Posted by fidest press agency su martedì, 21 novembre 2017

diamantiSin dallo scorso febbraio, come da noi evidenziato, i clienti Intesa Sanpaolo che andavano a protestare “con le buone” venivano risarciti dell’intero importo investito nei diamanti Diamond Private Investment (Dpi) venduti tramite la loro rete.Nel tempo, i casi da noi risolti sono aumentati e lo scorso 16 ottobre abbiamo pubblicato anche il documento rilasciato dalle agenzie che prova il risarcimento dei clienti.Documento che è stato poi mostrato anche durante la trasmissione Report della Rai il successivo 30 ottobre, che un anno fa aveva fatto esplodere il caso e che è ritornata sull’argomento lo stesso giorno in cui sono state notificate le sanzioni Agcm alle banche ed alle due società venditrici di diamanti.

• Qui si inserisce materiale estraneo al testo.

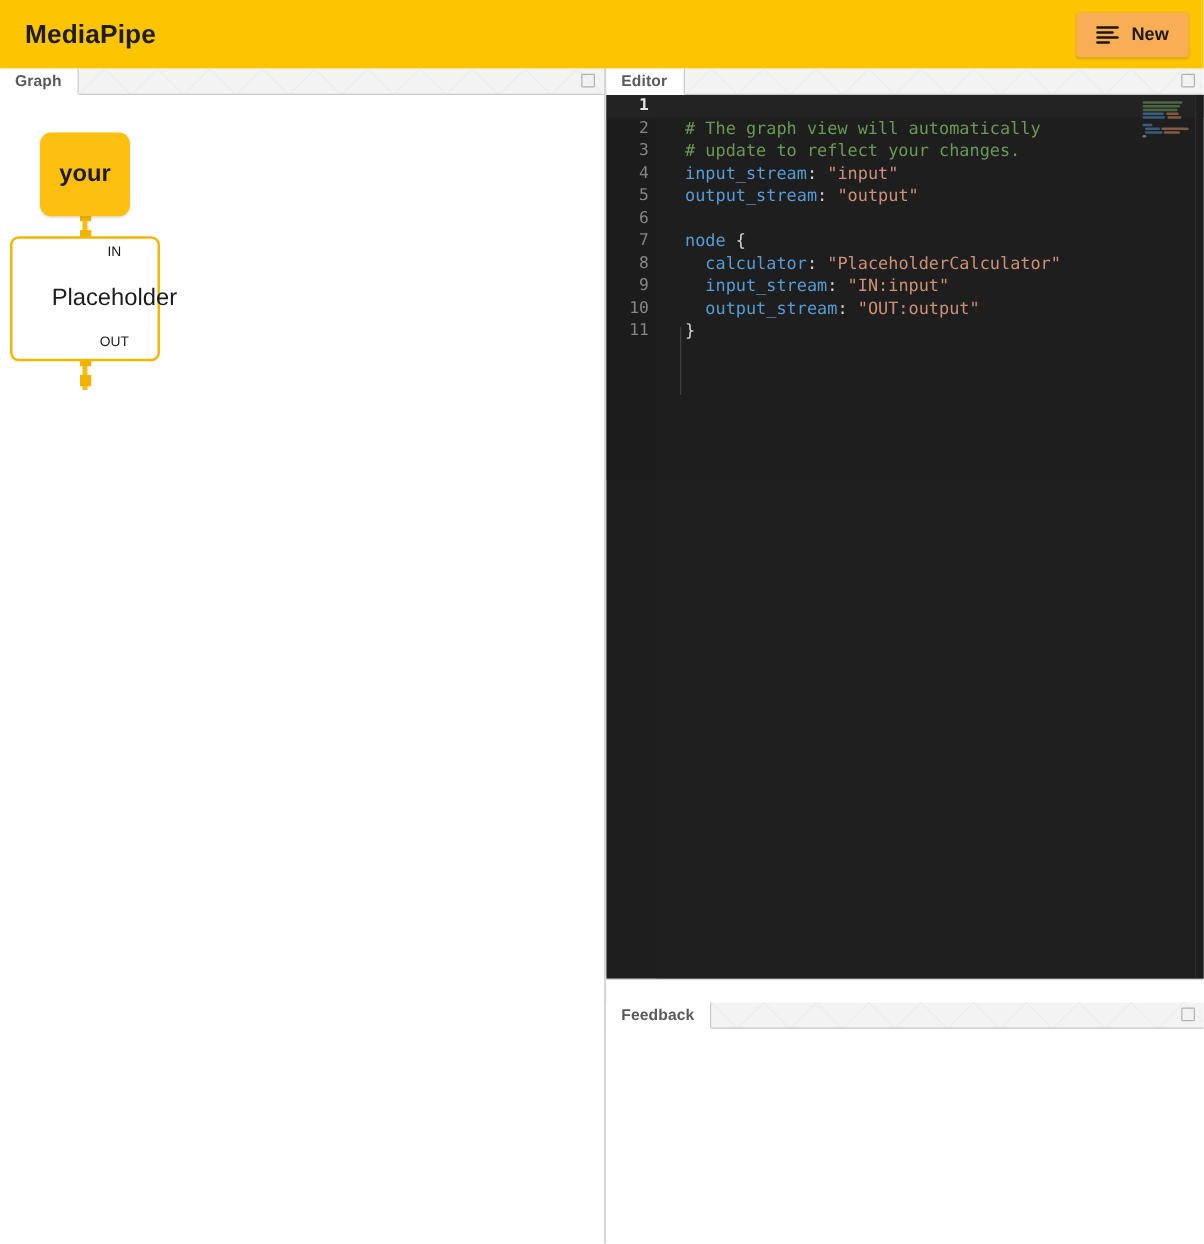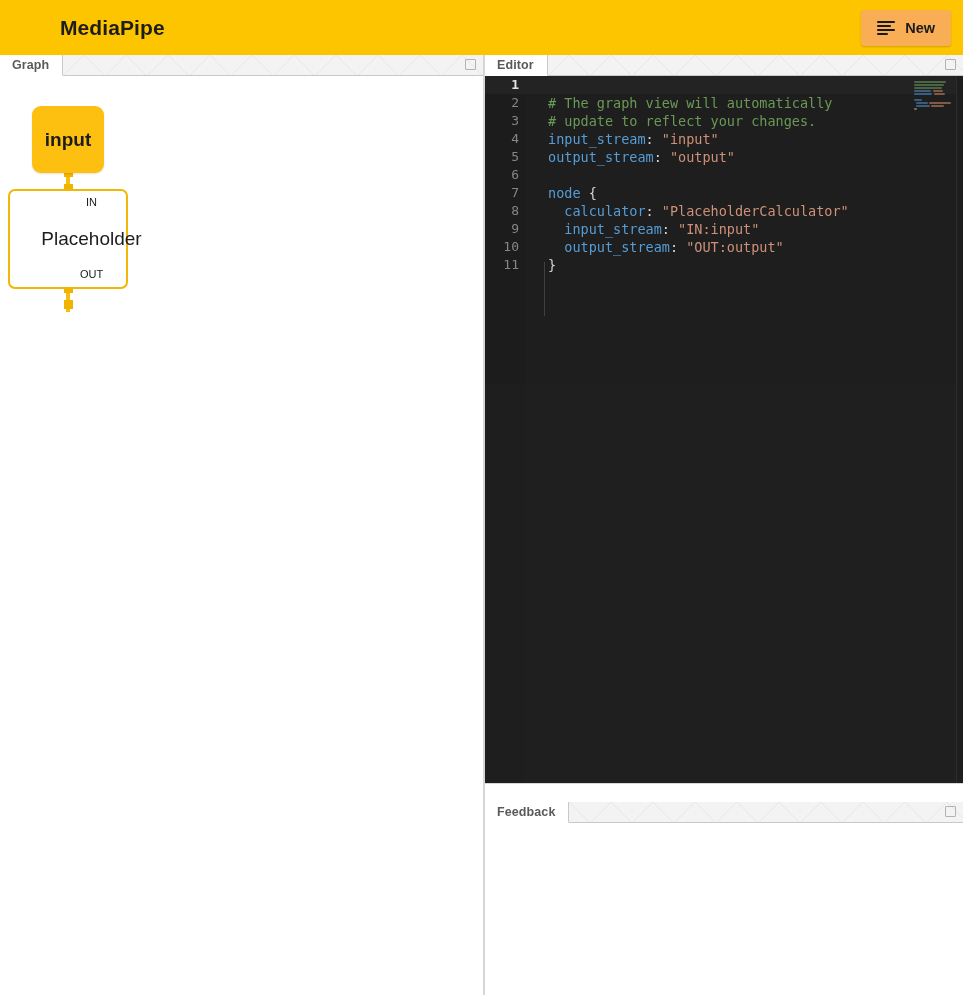--- a/index.html
+++ b/index.html
@@ -31,21 +31,20 @@
     align-items: center;
     justify-content: space-between;
     padding: 0 12px 0 20px;
   }
   .brand {
     font-size: 21px;
     font-weight: bold;
     color: #1d1d1d;
     letter-spacing: 0.1px;
     line-height: 1;
-    margin-left: 40px;
   }
   .header-actions {
     display: flex;
     align-items: center;
     gap: 5px;
   }
   .hdr-btn {
     height: 36px;
     background: #f9ad54;
     border: none;
@@ -354,21 +353,21 @@
 
       <div class="edge" style="left:66px; top:91px; height:28px;"></div>
       <div class="nub" style="left:63.5px; top:92px;"></div>
       <div class="nub" style="left:63.5px; top:108px;"></div>
 
       <div class="edge" style="left:66px; top:208px; height:28px;"></div>
       <div class="nub" style="left:63.5px; top:208px;"></div>
       <div class="nub" style="left:63.5px; top:224px;"></div>
 
       <div class="gnode gnode-stream" style="left:32px; top:30px;">
-        <span class="glabel">input</span>
+        <span class="glabel">your</span>
       </div>
 
       <div class="gnode gnode-calc" style="left:8px; top:113px;padding-left:47px;">
         <span class="port-label">IN</span>
         <span class="calc-name">Placeholder</span>
         <span class="port-label">OUT</span>
       </div>
 
 
     </div>

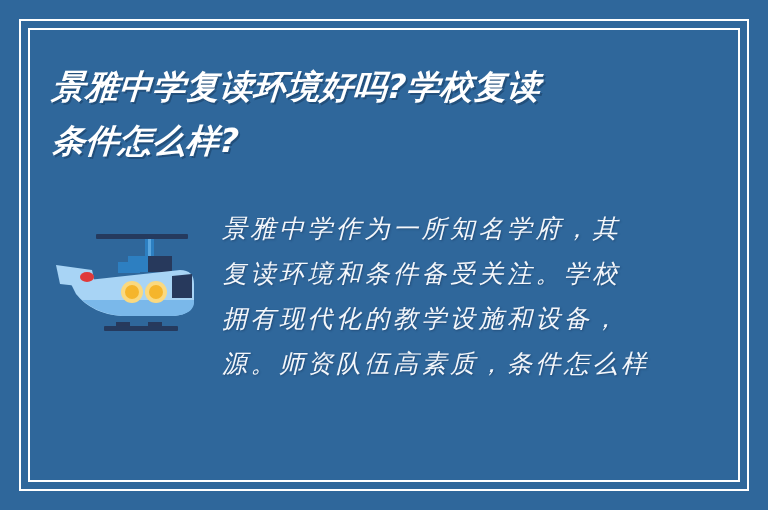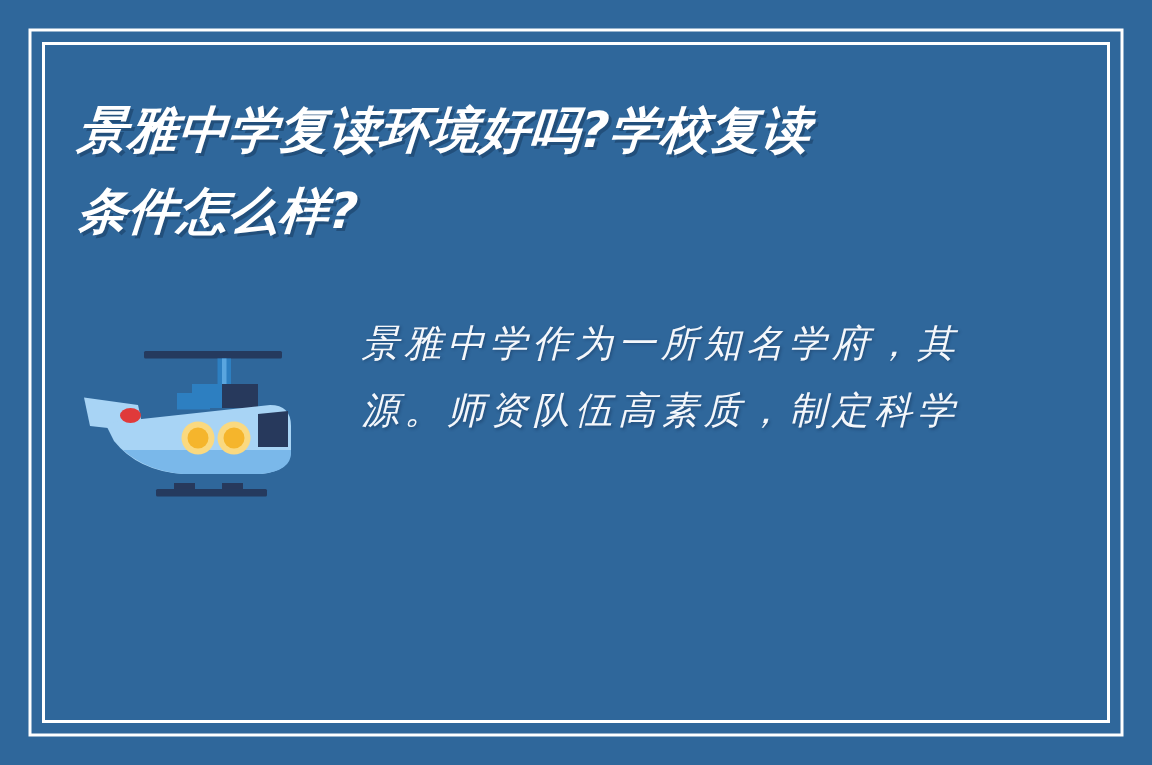--- a/index.html
+++ b/index.html
@@ -89,21 +89,20 @@
   }
   .body-line {
     color: #f4f7fb;
     font-family: "DejaVu Serif", "Liberation Serif", serif;
     font-size: 25px;
     line-height: 45px;
     letter-spacing: 3.5px;
     font-style: italic;
     white-space: nowrap;
     text-shadow: 1px 1px 2px rgba(20,45,80,0.45);
-    margin-left: 19px;
   }
 </style>
 </head>
 <body>
 
 <div id="poster">
 
   <div class="frame-outer"></div>
   <div class="frame-inner"></div>
 
@@ -140,16 +139,18 @@
       <ellipse cx="35" cy="55" rx="7" ry="5" fill="#e03a3a"></ellipse>
 
       <rect x="64" y="100" width="14" height="7" fill="#27395c"></rect>
       <rect x="96" y="100" width="14" height="7" fill="#27395c"></rect>
       <rect x="52" y="104" width="74" height="5" rx="1" fill="#253a5e"></rect>
     </svg>
   </div>
 
   <div class="body-block">
     <div class="body-line">景雅中学作为一所知名学府，其</div>
-    <div class="body-line">源。师资队伍高素质，制定科学</div>
+    <div class="body-line">复读环境和条件备受关注。学校</div>
+    <div class="body-line">拥有现代化的教学设施和设备，</div>
+    <div class="body-line">源。师资队伍高素质，条件怎么样</div>
   </div>
 
 </div>
 
 </body></html>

E’ ora arrivata l’ufficializzazione. Lo scorso 14 novembre, l’agenzia Reuters ha riferito di una circolare di Intesa Sanpaolo nella quale si evidenzia l’impegno irrevocabile al riacquisto dei diamanti, di qualsiasi qualità e dimensione, allo stesso prezzo pagato inizialmente dai clienti nel caso che un precedente tentativo di usufruire dei servizi di rivendita di Dpi sia rimasto inevaso.
Poiché la Dpi non trova più, per fortuna, persone a cui rivendere il diamante a prezzo gonfiato ceduto dal cliente, è ovvio che sia Intesa Sanpaolo a risarcire.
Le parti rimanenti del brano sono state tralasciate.